Comme évoqué dans les 35 propositions d’accompagnement à la dématérialisation de Sens du service public, le think tank appelle à la plus grande vigilance sur ces transformations, afin de garantir l’égalité d’accès aux services publics. Le numérique ne devrait jamais être la seule modalité d’interaction entre les citoyens et leur administration, comme le rappelle régulièrement le Défenseur des droits. Une des pistes est de faire évoluer les organisations publiques en revalorisant les front-offices, les fonctions d’accueil, d’orientation, de conseil, sur tous les canaux, donc également physiquement, et en renforçant les back-offices.
Télétravail et inégalités
L’essor du télétravail peut être source d’inégalités entre agents publics. L’ensemble des métiers de la fonction publique ne permettent pas la pratique du télétravail. Ce sont trois agents de la fonction publique sur dix (29 %) qui pratiquent actuellement le télétravail. Six agents de la fonction publique sur dix n’ont aujourd’hui pas la possibilité de faire du télétravail bien que la moitié d’entre eux le souhaiteraient. Beaucoup d’agents publics se sentent « oubliés » ou « invisibles », leurs contraintes professionnelles les laissant en marge d’un grand mouvement de modernisation et de transformation qui touche, en réalité, essentiellement les « cols blancs », donc les agents travaillant dans des bureaux. Le think tank Sens du service public craint que le fait d’avoir des missions « de terrain » ou de « première ligne » soit, par contraste avec ces organisations, plus encore dévalorisé et défavorable à l’attractivité des métiers de proximité.
Qu’est-ce que le think tank Sens du service public ?

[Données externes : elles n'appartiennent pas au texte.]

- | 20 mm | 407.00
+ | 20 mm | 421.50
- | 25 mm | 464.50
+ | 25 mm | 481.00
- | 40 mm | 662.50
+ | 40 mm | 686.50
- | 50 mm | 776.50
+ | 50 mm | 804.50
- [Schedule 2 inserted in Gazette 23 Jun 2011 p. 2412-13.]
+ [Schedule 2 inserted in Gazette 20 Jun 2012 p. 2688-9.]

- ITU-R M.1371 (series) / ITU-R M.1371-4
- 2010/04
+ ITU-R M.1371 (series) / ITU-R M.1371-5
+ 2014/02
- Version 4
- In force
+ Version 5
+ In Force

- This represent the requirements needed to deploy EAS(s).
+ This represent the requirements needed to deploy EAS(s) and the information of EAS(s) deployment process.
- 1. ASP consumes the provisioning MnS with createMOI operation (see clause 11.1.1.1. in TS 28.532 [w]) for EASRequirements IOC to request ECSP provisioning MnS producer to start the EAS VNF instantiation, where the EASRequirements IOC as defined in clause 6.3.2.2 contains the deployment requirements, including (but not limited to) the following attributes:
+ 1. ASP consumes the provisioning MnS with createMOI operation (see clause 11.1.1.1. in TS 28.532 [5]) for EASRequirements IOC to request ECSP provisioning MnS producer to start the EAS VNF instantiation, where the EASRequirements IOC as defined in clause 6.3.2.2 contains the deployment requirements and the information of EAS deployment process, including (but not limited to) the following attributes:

Sens du service public est un think tank qui regroupe une cinquantaine d’agents publics soucieux de moderniser l’administration pour rendre le meilleur service aux usagers sans laisser personne au bord de la route. Ses 15 fondateurs sont issus des trois versants de la fonction publique : territoriale, hospitalière et État. Le texte fondateur du think tank est le Manifeste “Le Service public une idée d’avenir” paru en janvier 2022.